No, it's not the trend of serving clam chowder on Friday at nearly every sit-down restaurant in America. That's been around for a while.
I suspect the clam community celebrates Saturdays as their high holy day each week, thankful to have made it through another blitz of bad soups.
The new trend involves salt and pepper.
Like most annoying eating innovations, this one began in high-end eateries. Just as you were getting ready to dig into the three ounces of unrecognizable beef and two carrot sticks you had waited 90 minutes to receive, the waiter shows up with what appears to be a shoulder-fired wooden bazooka.
"Would you like some pepper?" the server would query.
"Yes, please," you would answer, not because you had any hope that pepper was going to help improve this microscopic little $75 meal, but because you were afraid the waiter would club you over the head with the bazooka if you said no.
Since I've never been rich, I always thought this was the height of luxury; to have so much money that you could pay someone to shake pepper on your food for you.
A few years back, I noticed that this freshly ground pepper gimmick had trickled down to more traditional tables at family restaurants, where every form of seasoning is a blessing aimed at helping you cover the tin can taste that seems to permeate anything that once resided in a garden.
On those tables would be a small, plastic version of the pepper grinder.
I'm not a pepper user; I'm a salt man, so I didn't care about the new fangled gadget.
But now, the problem has reached the epicurean equivalent of the Niemoller quote about "when they came for the communists, I remained silent; I wasn't a communist..."
"They" have finally found a way to mess with my mealtime.
I visited a Red Crustacean restaurant with my family recently, a place that (as the name implies) features seafood. My wife, daughter, and mother were there for the annual "Eat Shrimp Until You Swim Backwards In Your Own Garlic Sauce" promotion.
Since it was a seafood restaurant, naturally I had the steak and baked potato.
Everything was going along swimmingly (sorry about the pun; it's like standing on the bank with a harpoon in your hand and Moby Dick happens to swim by) until I asked someone to pass the salt.
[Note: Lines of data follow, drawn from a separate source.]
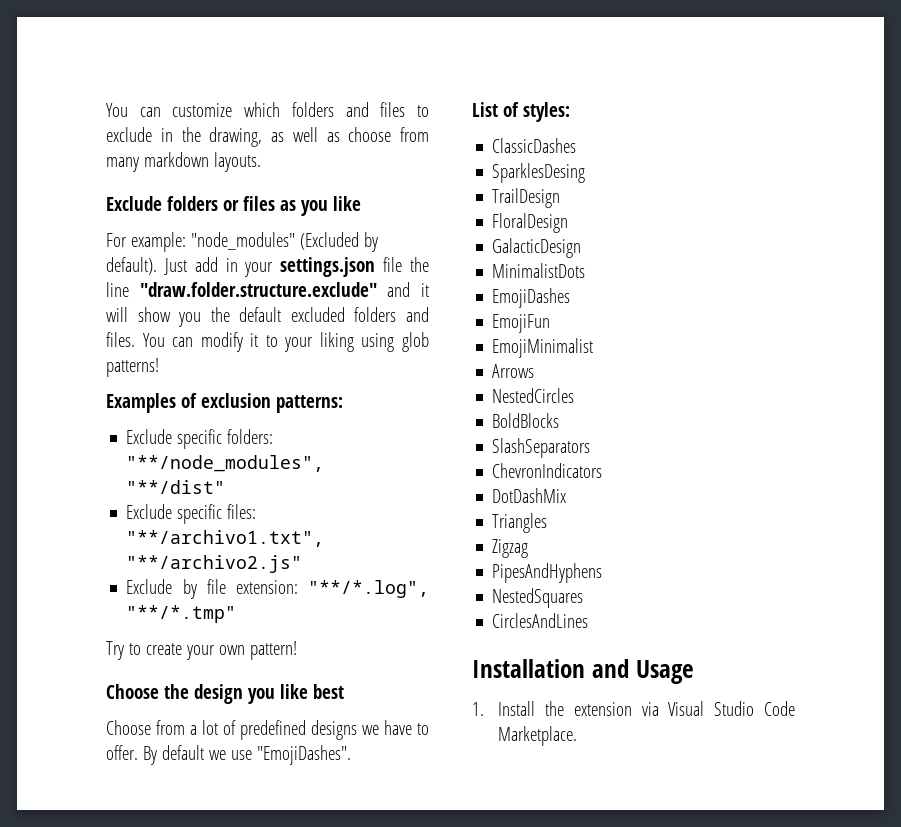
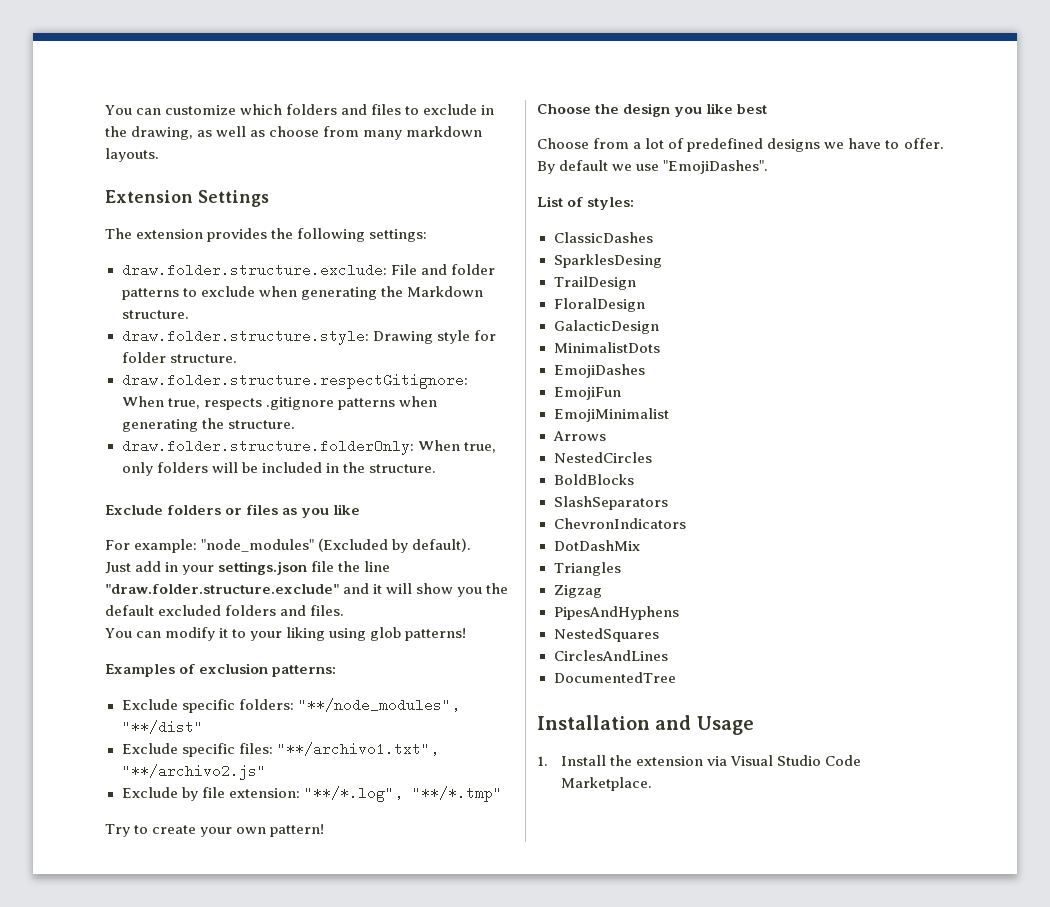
+ Extension Settings
+ The extension provides the following settings:
+ draw.folder.structure.exclude: File and folder patterns to exclude when generating the Markdown structure.
+ draw.folder.structure.style: Drawing style for folder structure.
+ draw.folder.structure.respectGitignore: When true, respects .gitignore patterns when generating the structure.
+ draw.folder.structure.folderOnly: When true, only folders will be included in the structure.
- For example: "node_modules" (Excluded by default). Just add in your settings.json file the line "draw.folder.structure.exclude" and it will show you the default excluded folders and files. You can modify it to your liking using glob patterns!
+ For example: "node_modules" (Excluded by default).
+ Just add in your settings.json file the line "draw.folder.structure.exclude" and it will show you the default excluded folders and files.
+ You can modify it to your liking using glob patterns!
+ DocumentedTree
The first sign of trouble was the label: Sea Salt.
I'm not a big fan of sea salt. As the name implies, it comes from the sea. I know what fish, crustaceans, seagulls, and cruise ships do in the water. I don't want any of their excretions on my food.
Sea salt also fell out of favor with me when Wendy's made it the star of one of their commercials while rolling out their "new" french fries. Anyone who has visited a Wendy's in the last year knows just how badly they've botched what were once the best fries in the fast food industry. I still harbor some resentment against sea salt for that debacle.
Call me a purist, but I don't like anyone messing with my salt - not Wendy's, not Red Crustacean, not even the salt police (namely my physician, who began trying to arrest my salt intake about 50 systolic points ago).
I'm not sure where traditional salt comes from, because I can't find a state or nation named Iodizistan on any map. But I do believe that the Morton Salt girl could whip Wendy's red-pigtailed behind in a fair fight, with or without the umbrella.
At the seafood restaurant, I tried shaking some of the sea salt onto my baked potato. Nothing came out. Figuring the top had become clogged with damp salt (a frequent problem when I lived in Florida, before discovering the benefit of putting a few grains of rice in the salt shaker), I tried to twist off the lid. I twisted, twisted, twisted, quietly recited the "righty tighty, lefty loosey" mantra between clenched teeth, and twisted some more. It wouldn't come off.
Then I figured it out.
I had to turn the plastic bottle upside down and twist the top so it would grind the nuggets of sea salt inside and dribble the rock-quarrying results on my meal. So I twisted, twisted, twisted, not-so-quietly recited a few mantras that embarrassed my mother, and twisted some more. I began to feel like a seasoning-deprived psychopath wringing a stubborn chicken's neck. After what seemed like 30 or 40 minutes, I think I counted three white granules on my spud.
Unfortunately, the steak needed a little bit of pepper, too. As you may have guessed, the pepper dispenser was another of those grinding devices.
By the time I got around to actually eating any of the (now cold) food on my plate, I needed a nap and a Power Bar.
I'm not sure whose dumb idea it was to introduce aerobic workouts to the mealtime experience, but if I had to name a suspect, my physician would be at the top of the list. I believe he is involved in a food conspiracy, because the Red Crustacean was able to accomplish something in one hour that my doctor hasn't been able to do in 10 years; namely, to cut down on my salt intake, to exercise more, and to elevate my heart rate.